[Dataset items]
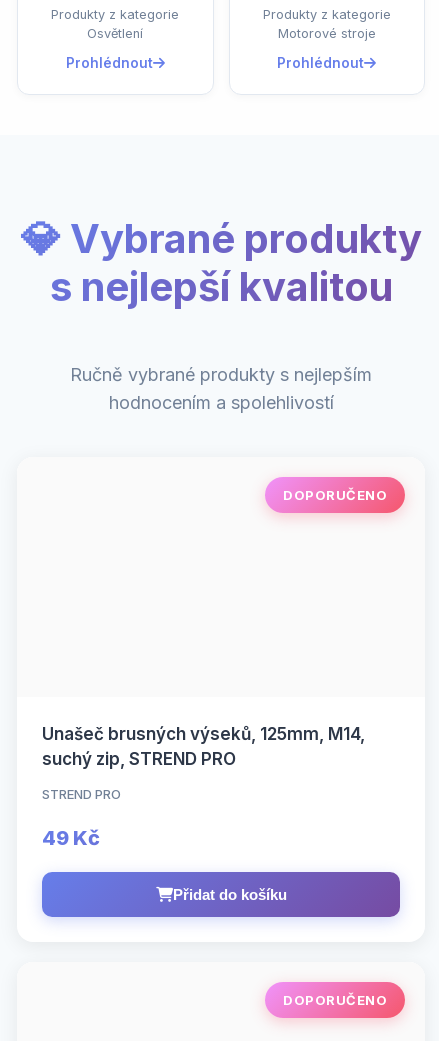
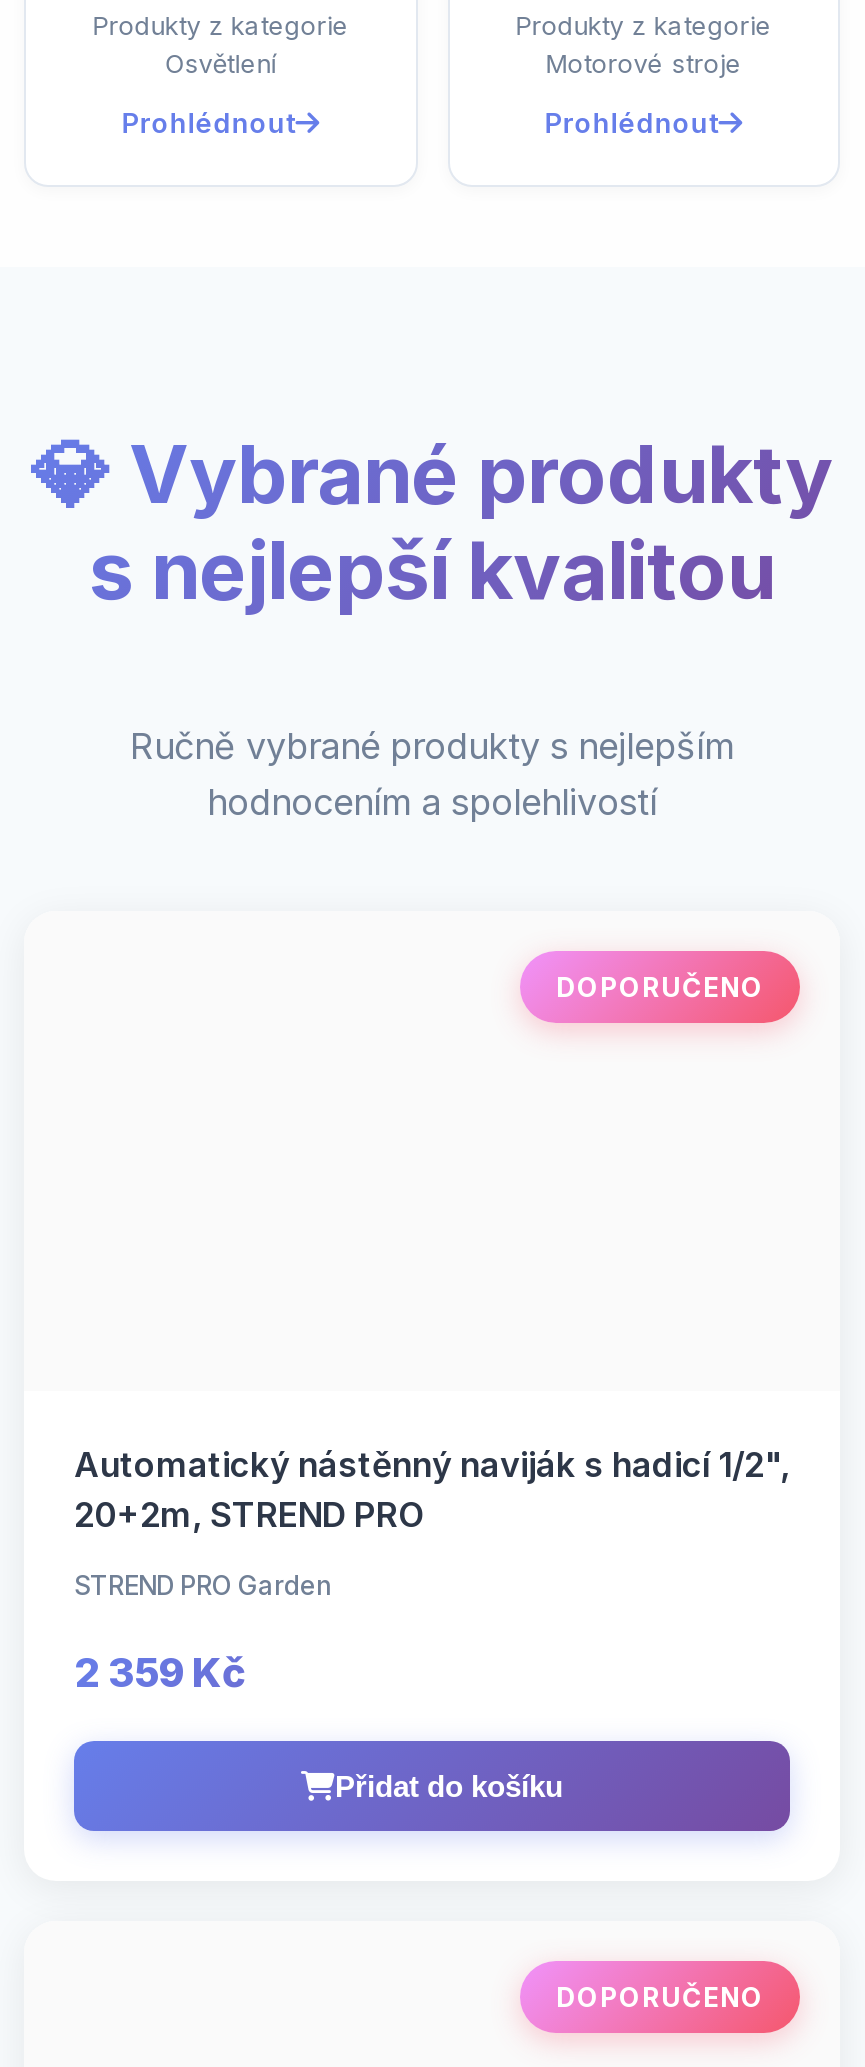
- Unašeč brusných výseků, 125mm, M14,
- suchý zip, STREND PRO
+ Automatický nástěnný naviják s hadicí 1/2",
+ 20+2m, STREND PRO

- STREND PRO
+ STREND PRO Garden

- 49 Kč
+ 2 359 Kč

__EXERCISE REQUIREMENTS__. Copy the data exactly. Any picture it contains is to be omitted.

__OUTPUT OF THE EXERCISE__.
- Unašeč brusných výseků, 125mm, M14,
- suchý zip, STREND PRO
+ Automatický nástěnný naviják s hadicí 1/2",
+ 20+2m, STREND PRO

- STREND PRO
+ STREND PRO Garden

- 49 Kč
+ 2 359 Kč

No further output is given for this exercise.